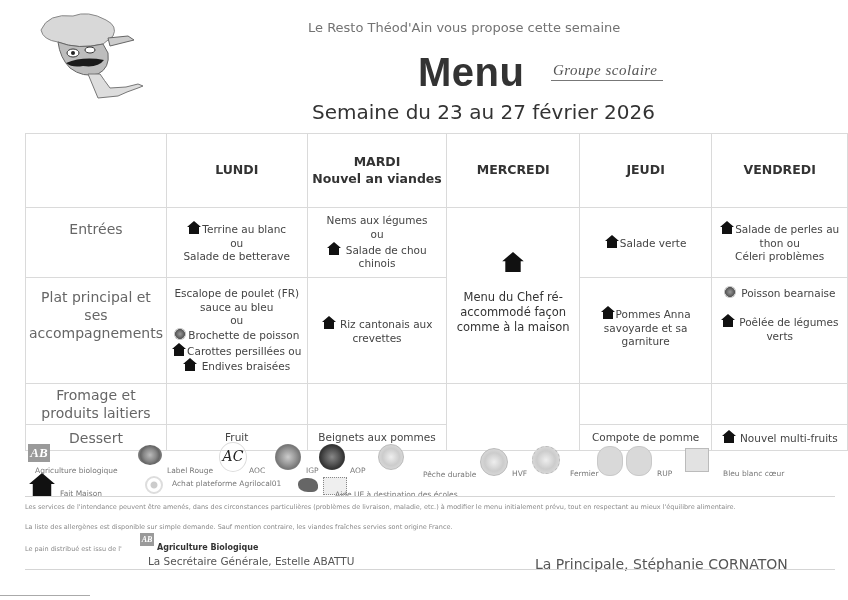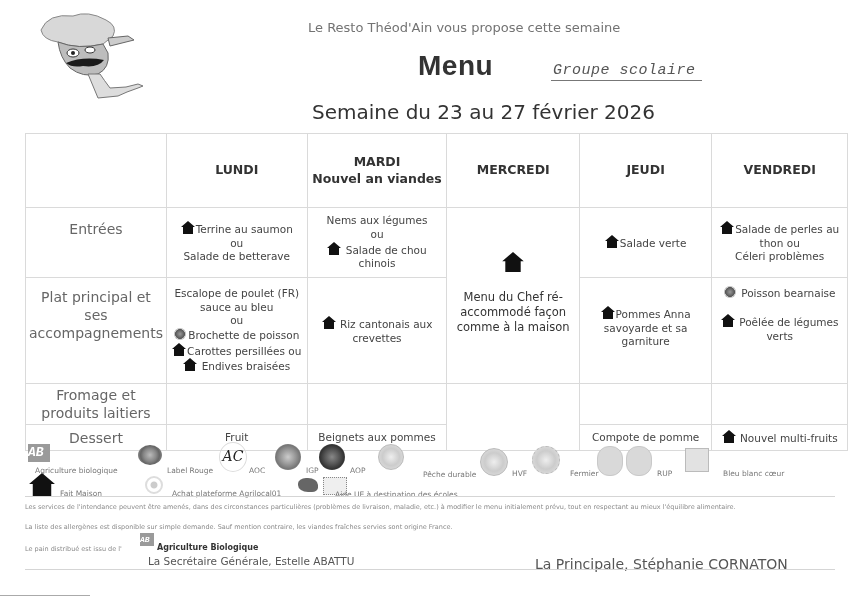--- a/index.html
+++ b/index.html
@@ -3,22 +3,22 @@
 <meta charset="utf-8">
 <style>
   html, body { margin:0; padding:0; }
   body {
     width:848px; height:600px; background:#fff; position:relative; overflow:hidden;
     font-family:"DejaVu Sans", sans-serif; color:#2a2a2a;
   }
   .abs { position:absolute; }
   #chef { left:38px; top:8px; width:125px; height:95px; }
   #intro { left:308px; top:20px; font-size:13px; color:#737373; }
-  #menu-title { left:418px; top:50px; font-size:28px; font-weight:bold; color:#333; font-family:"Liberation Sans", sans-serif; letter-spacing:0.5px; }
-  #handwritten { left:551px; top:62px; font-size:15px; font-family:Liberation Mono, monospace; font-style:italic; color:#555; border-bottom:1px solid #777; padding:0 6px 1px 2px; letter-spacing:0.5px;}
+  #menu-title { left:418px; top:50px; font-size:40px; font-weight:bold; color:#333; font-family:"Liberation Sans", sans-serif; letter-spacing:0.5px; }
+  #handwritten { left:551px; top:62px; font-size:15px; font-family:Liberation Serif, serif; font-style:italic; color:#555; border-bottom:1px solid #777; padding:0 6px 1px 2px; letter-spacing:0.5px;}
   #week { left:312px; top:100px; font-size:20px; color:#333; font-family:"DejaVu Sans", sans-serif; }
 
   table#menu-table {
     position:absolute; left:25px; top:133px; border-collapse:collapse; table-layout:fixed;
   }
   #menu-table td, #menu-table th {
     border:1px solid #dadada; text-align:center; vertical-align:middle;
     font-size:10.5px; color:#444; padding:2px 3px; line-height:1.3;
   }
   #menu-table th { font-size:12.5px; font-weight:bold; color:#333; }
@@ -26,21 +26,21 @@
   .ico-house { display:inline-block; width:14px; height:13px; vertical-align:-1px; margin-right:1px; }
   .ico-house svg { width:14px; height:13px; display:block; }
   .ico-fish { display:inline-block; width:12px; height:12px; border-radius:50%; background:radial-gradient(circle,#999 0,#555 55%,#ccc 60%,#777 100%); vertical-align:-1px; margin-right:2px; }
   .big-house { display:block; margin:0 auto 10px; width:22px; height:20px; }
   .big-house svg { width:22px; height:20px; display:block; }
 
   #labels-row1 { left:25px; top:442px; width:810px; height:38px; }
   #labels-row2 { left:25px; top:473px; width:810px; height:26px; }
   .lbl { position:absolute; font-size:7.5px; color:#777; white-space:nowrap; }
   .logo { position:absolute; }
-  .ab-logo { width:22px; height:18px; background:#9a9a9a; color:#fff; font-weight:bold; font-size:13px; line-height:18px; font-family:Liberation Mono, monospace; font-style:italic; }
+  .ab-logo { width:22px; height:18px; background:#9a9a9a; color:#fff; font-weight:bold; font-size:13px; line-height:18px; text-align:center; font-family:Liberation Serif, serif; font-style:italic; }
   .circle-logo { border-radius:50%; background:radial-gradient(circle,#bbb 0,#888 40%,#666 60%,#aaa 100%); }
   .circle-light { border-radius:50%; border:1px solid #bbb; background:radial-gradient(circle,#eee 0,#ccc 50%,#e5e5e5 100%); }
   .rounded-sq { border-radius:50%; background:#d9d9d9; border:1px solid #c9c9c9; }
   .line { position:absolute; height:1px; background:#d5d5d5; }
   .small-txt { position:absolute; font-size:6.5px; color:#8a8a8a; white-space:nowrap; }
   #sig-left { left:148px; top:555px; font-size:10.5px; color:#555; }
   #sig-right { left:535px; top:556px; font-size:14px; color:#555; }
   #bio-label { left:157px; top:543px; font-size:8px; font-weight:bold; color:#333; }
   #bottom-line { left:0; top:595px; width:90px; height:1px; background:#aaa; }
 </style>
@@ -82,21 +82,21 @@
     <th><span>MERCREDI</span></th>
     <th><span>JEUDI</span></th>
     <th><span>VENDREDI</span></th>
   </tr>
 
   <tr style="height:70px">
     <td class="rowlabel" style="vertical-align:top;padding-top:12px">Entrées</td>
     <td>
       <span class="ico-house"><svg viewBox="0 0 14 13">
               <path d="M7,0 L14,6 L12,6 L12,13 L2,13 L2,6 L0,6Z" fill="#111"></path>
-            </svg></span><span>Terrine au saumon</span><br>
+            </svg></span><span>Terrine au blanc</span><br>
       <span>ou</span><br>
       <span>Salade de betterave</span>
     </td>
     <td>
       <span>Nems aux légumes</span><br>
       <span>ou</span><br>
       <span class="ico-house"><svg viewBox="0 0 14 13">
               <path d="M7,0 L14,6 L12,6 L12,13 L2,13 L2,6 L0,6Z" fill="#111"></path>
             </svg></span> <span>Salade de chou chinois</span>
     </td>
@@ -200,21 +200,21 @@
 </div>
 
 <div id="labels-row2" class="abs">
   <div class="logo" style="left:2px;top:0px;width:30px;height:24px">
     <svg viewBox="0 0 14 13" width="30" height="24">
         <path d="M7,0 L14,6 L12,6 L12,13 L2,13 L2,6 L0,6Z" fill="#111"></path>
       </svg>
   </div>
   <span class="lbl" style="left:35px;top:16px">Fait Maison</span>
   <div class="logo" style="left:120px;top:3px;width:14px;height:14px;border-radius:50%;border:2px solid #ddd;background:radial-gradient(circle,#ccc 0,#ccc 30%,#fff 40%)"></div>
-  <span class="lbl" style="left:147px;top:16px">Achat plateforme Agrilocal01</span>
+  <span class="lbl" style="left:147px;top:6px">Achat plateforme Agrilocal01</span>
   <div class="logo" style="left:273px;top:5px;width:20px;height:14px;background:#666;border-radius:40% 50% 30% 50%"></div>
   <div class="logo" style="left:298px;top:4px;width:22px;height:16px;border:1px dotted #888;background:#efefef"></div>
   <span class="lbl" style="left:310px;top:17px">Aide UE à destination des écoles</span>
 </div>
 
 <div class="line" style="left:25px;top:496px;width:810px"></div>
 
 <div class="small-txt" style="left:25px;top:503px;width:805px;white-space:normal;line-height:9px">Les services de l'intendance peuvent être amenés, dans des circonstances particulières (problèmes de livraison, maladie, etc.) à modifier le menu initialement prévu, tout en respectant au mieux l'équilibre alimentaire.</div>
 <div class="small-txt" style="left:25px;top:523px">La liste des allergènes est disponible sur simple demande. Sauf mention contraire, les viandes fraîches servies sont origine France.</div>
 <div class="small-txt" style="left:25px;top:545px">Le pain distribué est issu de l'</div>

^^^^

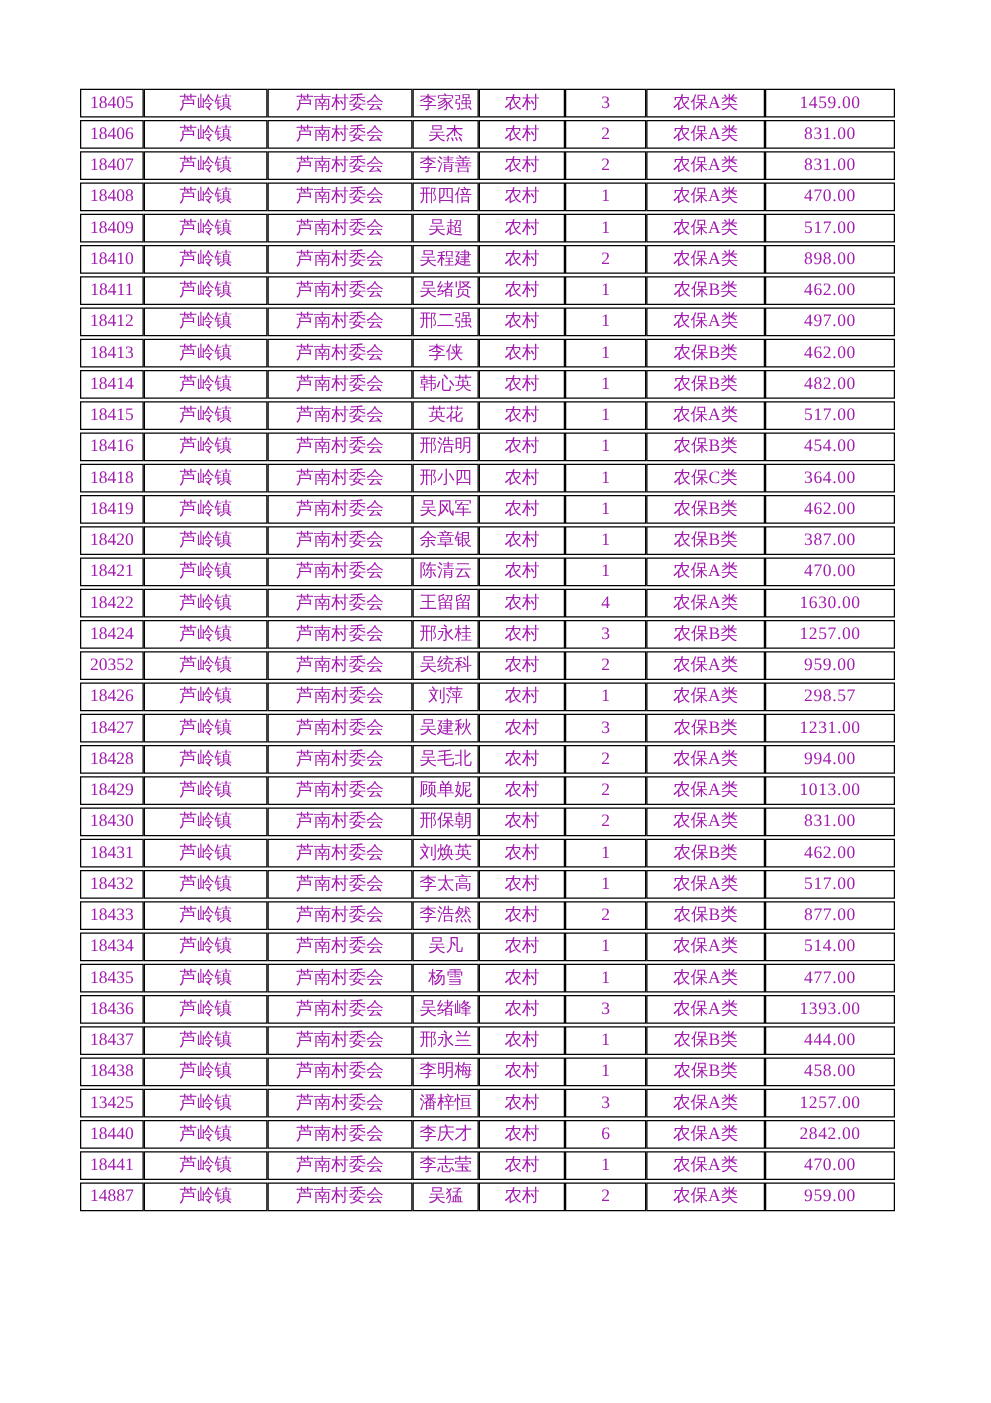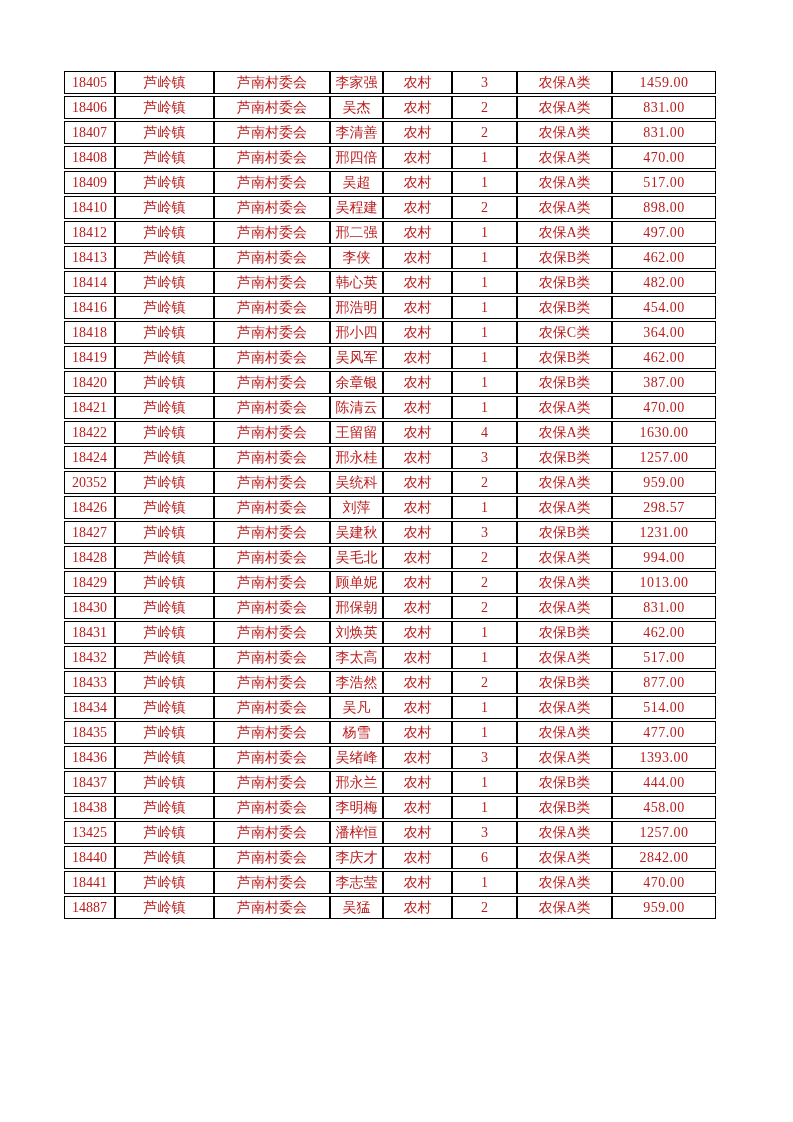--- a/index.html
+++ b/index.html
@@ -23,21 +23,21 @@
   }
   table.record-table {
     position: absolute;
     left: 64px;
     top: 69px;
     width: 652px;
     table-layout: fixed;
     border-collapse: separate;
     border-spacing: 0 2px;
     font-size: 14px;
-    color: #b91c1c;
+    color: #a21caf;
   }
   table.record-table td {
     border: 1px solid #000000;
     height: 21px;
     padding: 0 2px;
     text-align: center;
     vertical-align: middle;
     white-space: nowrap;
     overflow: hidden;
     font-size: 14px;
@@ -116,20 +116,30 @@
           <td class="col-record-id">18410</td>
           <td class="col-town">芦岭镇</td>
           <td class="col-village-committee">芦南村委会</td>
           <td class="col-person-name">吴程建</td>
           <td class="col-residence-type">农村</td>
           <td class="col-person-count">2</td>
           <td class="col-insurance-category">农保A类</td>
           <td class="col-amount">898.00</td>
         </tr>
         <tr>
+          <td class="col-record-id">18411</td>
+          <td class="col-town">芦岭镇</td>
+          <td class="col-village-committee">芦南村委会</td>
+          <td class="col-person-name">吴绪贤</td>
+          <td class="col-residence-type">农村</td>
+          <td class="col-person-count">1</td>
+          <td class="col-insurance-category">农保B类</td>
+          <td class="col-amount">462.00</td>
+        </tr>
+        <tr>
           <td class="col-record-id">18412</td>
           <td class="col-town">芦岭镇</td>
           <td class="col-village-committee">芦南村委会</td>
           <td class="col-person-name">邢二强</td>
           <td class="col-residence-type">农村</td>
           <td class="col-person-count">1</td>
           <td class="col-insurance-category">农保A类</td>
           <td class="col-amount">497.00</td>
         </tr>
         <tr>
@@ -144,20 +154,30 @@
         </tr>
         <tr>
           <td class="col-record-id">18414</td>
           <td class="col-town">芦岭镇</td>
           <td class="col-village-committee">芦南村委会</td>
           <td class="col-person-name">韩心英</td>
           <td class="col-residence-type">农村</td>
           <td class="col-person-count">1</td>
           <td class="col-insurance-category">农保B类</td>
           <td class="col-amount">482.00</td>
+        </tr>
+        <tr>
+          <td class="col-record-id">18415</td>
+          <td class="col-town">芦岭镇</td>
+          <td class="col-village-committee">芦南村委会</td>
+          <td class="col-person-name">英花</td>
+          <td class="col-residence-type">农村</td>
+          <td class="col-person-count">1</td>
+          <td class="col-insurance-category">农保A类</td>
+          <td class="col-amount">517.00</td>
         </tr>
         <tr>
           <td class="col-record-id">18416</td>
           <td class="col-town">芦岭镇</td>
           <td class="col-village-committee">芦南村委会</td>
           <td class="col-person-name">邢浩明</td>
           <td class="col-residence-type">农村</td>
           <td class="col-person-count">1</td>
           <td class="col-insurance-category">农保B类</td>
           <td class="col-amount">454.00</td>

^^^^

Some lines in the records may hold "Terrine"; state how many do, and give no more than that number.

→ TASK SOLUTION: 2